▸ **EXTRACTED DATA**:
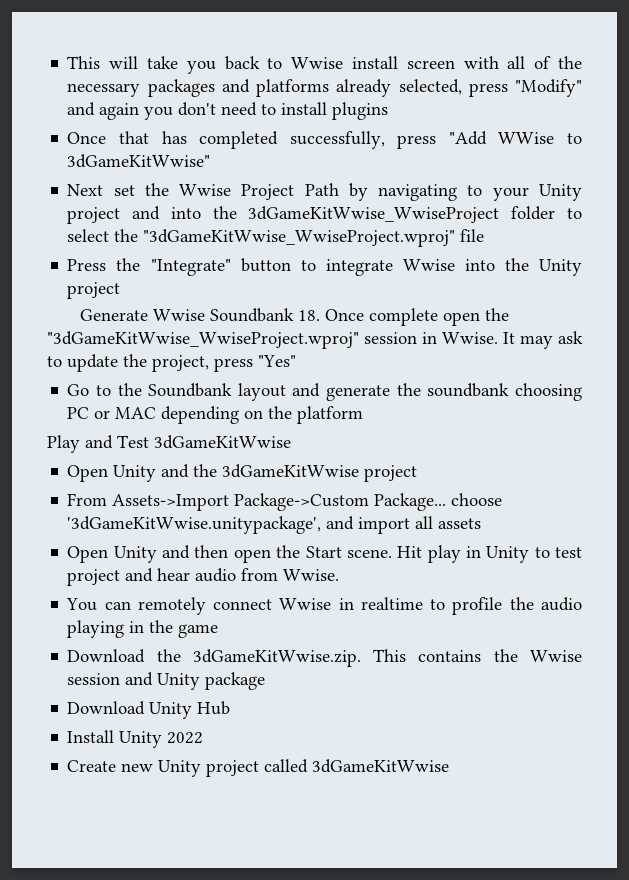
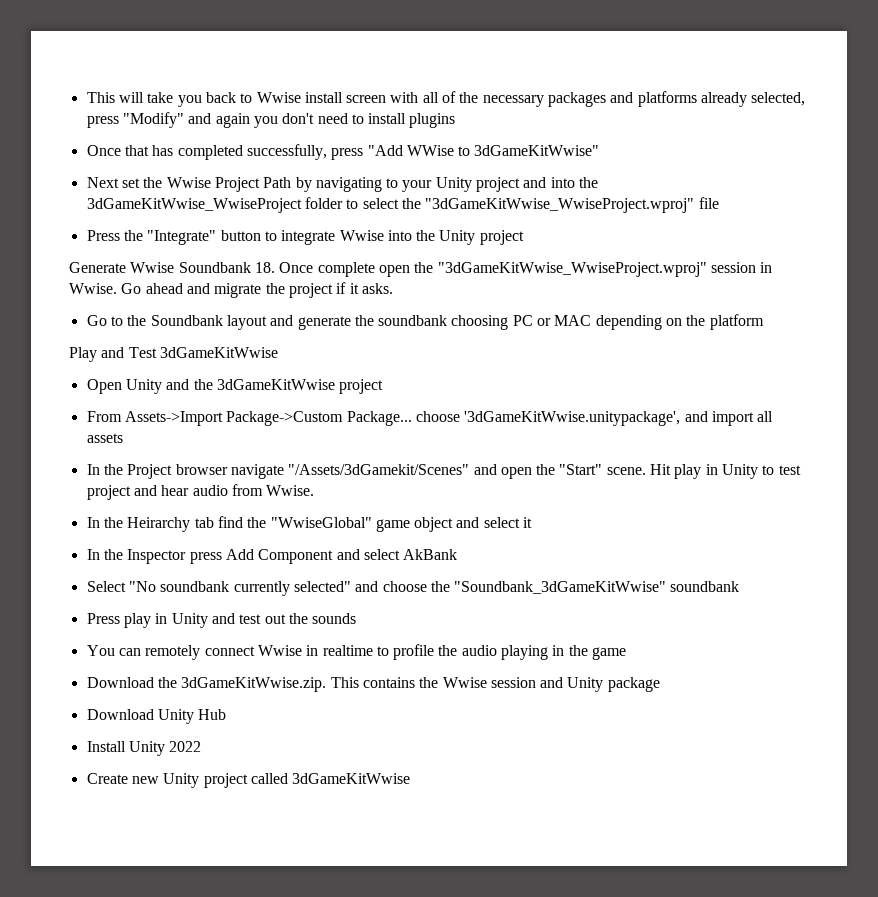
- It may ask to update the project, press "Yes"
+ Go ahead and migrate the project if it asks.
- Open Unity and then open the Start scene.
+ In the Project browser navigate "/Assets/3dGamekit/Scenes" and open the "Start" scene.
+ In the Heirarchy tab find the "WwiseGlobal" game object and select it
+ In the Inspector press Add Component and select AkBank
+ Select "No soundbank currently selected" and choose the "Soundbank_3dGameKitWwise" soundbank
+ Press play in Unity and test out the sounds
...
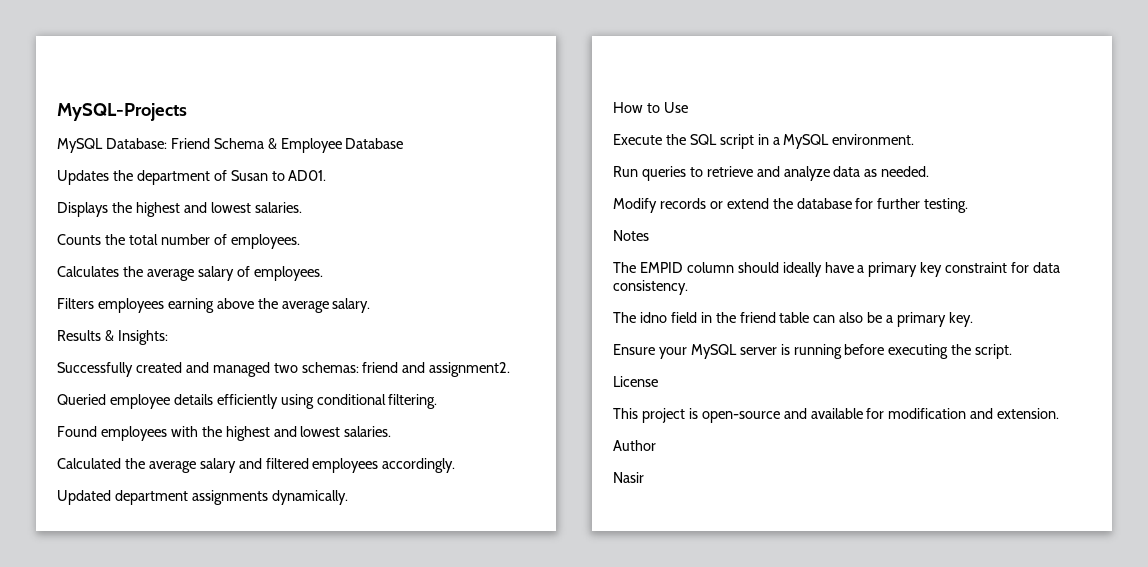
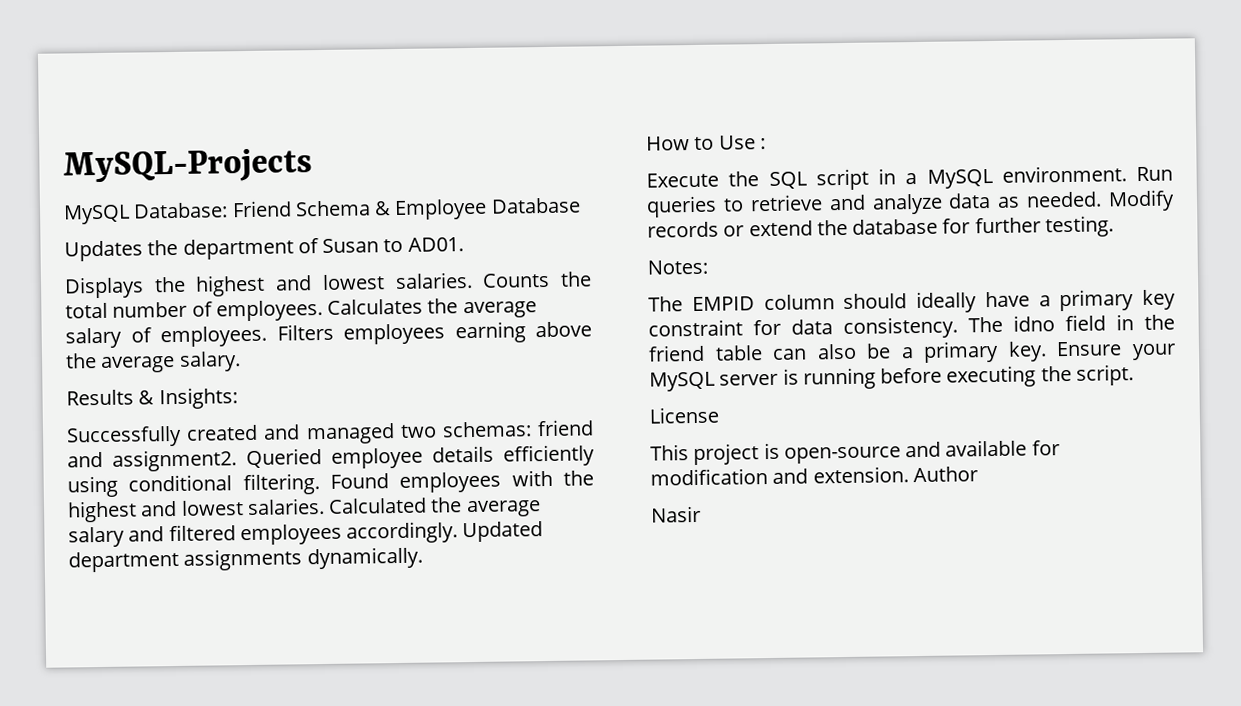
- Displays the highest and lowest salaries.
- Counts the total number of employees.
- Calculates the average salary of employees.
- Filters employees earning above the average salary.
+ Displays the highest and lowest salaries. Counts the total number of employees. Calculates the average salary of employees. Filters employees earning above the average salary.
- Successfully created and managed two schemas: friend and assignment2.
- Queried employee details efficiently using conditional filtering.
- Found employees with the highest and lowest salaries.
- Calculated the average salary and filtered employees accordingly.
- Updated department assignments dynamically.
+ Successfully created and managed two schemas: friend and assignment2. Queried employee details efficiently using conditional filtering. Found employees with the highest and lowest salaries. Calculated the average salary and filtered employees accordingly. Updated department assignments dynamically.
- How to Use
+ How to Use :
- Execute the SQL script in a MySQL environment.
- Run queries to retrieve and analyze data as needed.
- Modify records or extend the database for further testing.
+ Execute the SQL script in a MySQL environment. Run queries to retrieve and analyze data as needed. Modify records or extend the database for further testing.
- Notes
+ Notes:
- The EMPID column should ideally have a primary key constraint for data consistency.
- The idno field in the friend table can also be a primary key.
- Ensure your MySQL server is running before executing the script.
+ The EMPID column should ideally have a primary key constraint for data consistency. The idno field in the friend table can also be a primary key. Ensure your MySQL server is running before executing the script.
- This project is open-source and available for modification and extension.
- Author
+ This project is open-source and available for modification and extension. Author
* * *
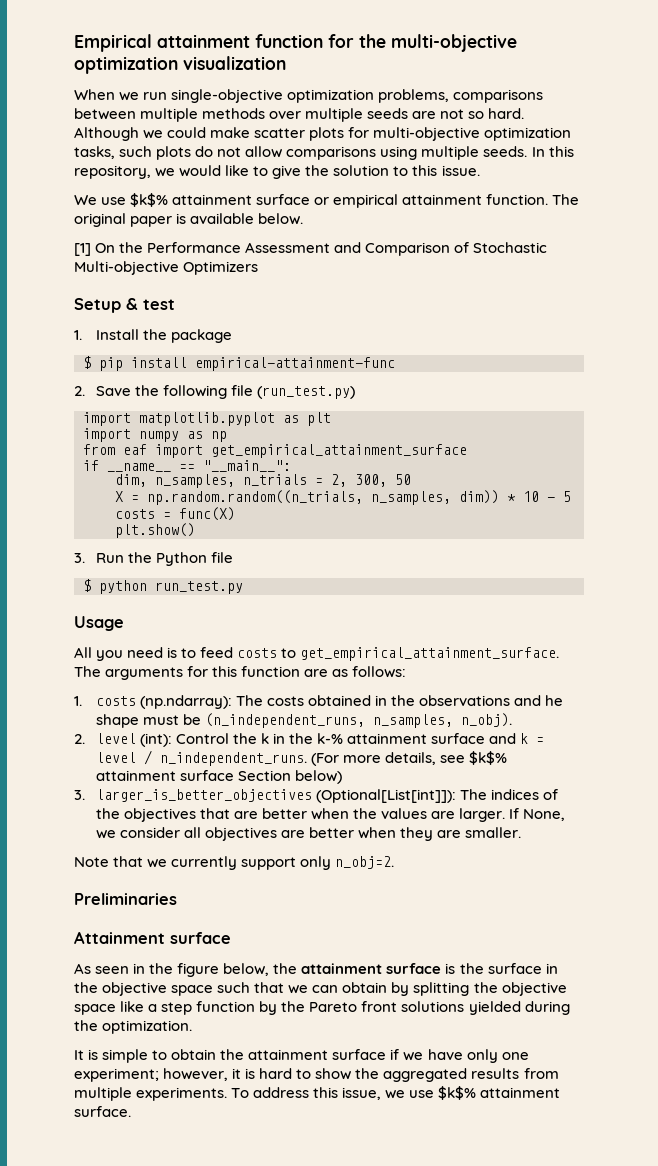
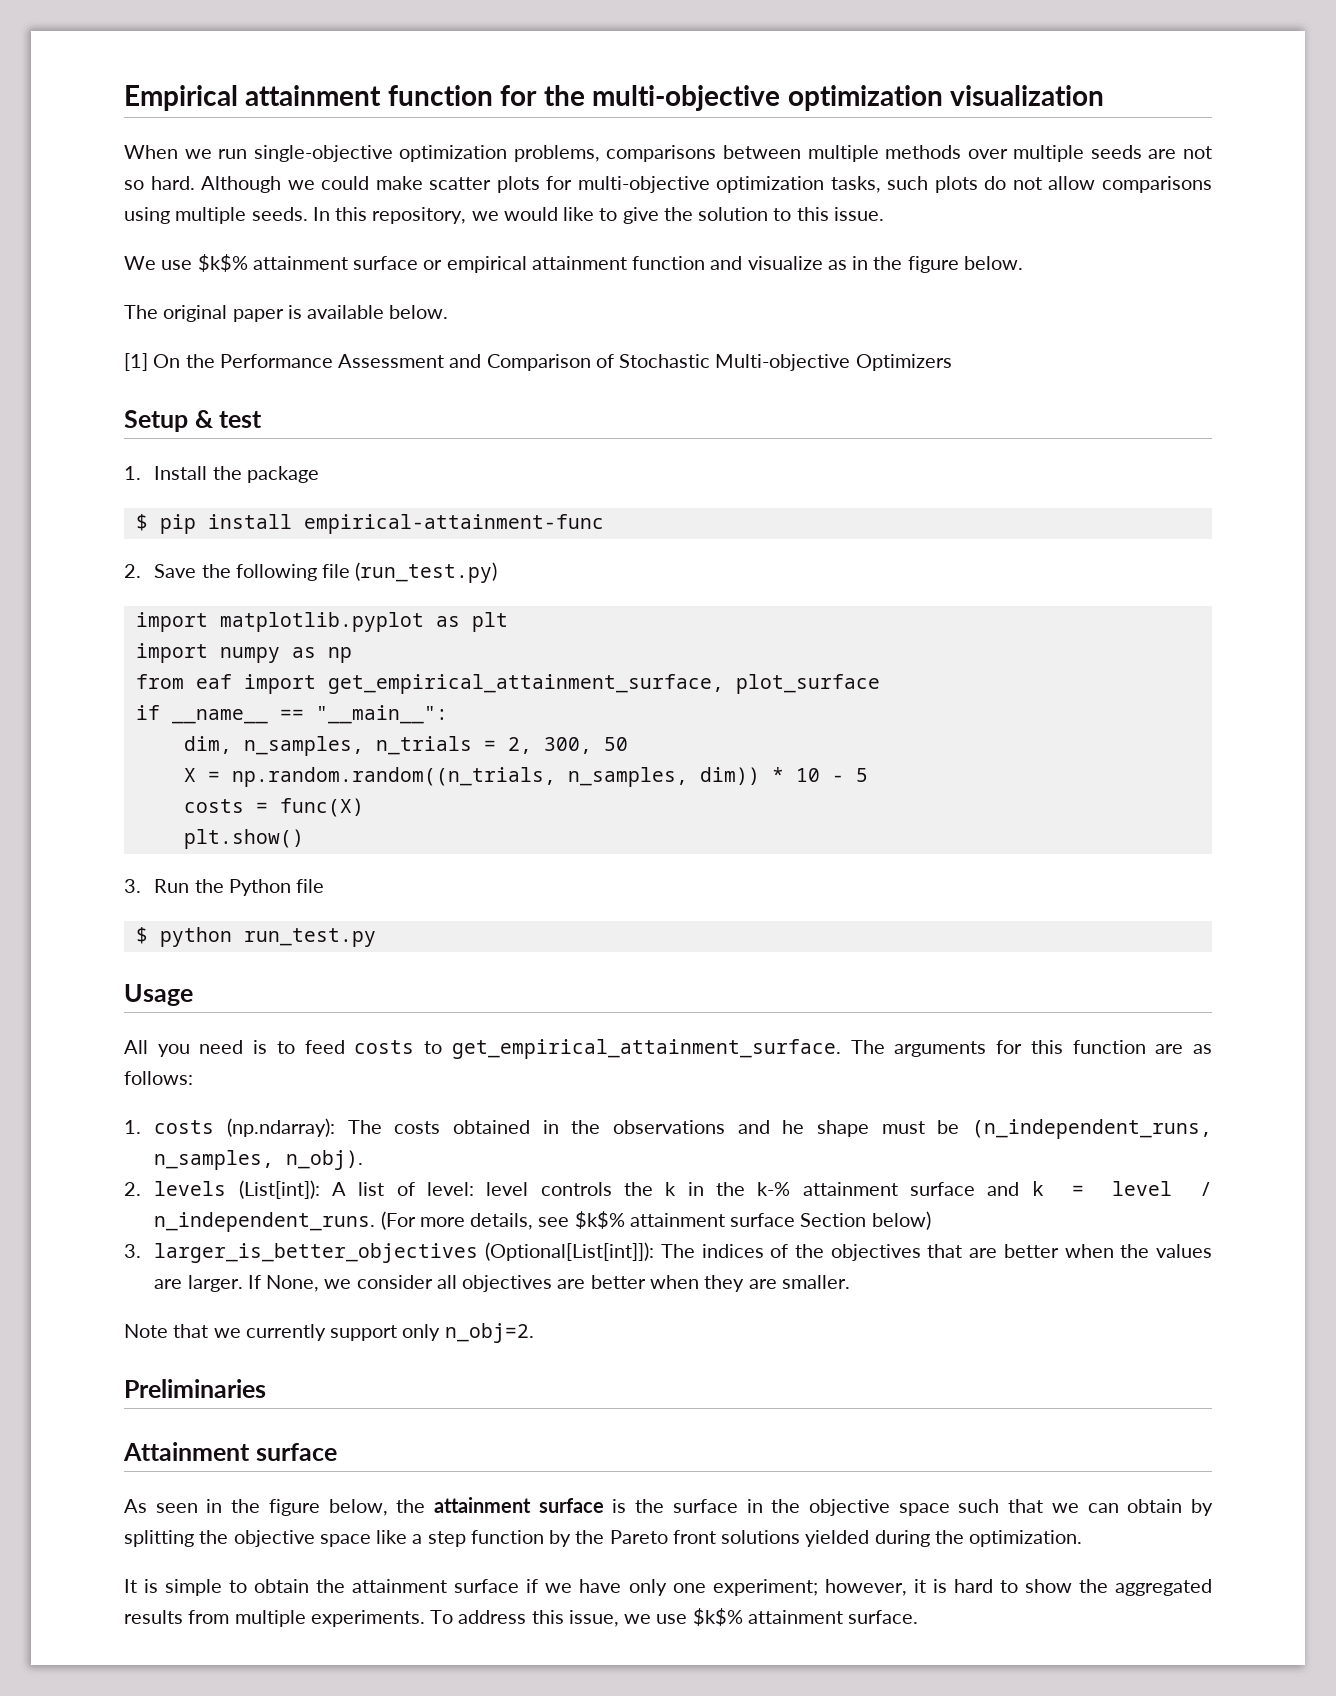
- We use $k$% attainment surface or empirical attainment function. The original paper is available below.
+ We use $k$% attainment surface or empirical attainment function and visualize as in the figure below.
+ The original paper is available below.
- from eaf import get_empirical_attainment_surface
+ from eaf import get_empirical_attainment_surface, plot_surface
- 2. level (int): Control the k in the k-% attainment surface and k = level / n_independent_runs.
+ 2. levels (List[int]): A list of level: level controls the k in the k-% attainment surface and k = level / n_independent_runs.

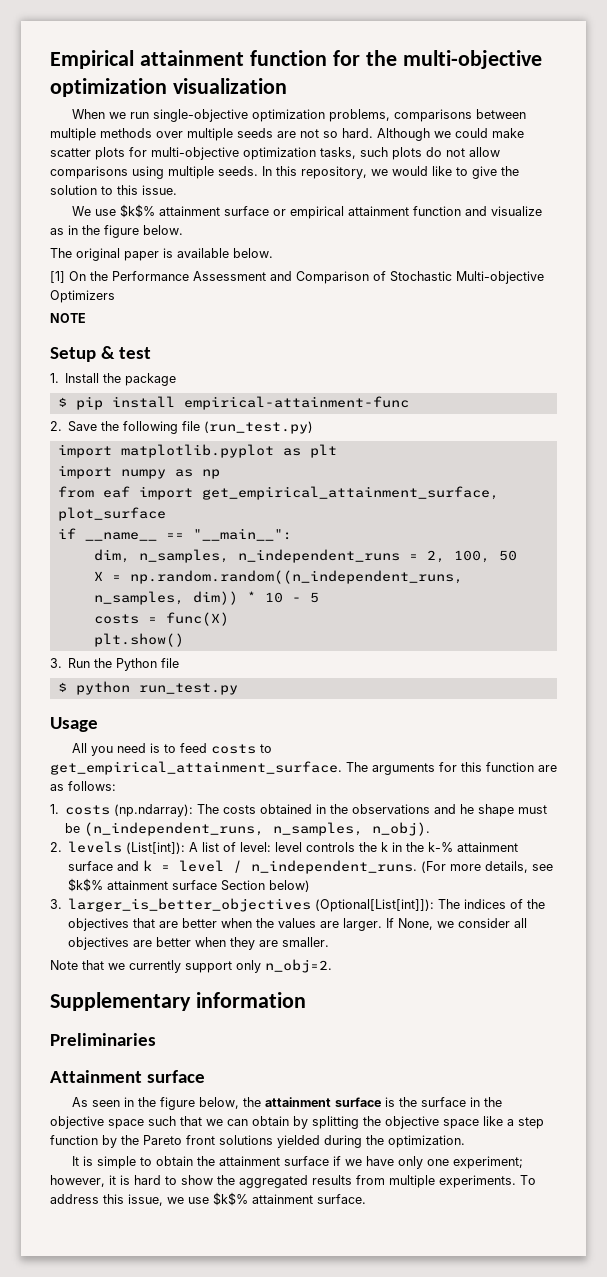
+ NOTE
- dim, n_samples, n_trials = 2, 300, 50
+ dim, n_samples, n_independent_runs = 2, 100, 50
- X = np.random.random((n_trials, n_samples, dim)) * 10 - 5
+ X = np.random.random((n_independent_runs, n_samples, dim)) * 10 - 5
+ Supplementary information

▸ **AIM OF THE EXERCISE**: Print only what lies in the material above starting at the line with "- Calculated the" and ending at the line with "- Updated department assignments dynamically.", every line exactly as given.

▸ **ANSWER AREA**:
- Calculated the average salary and filtered employees accordingly.
- Updated department assignments dynamically.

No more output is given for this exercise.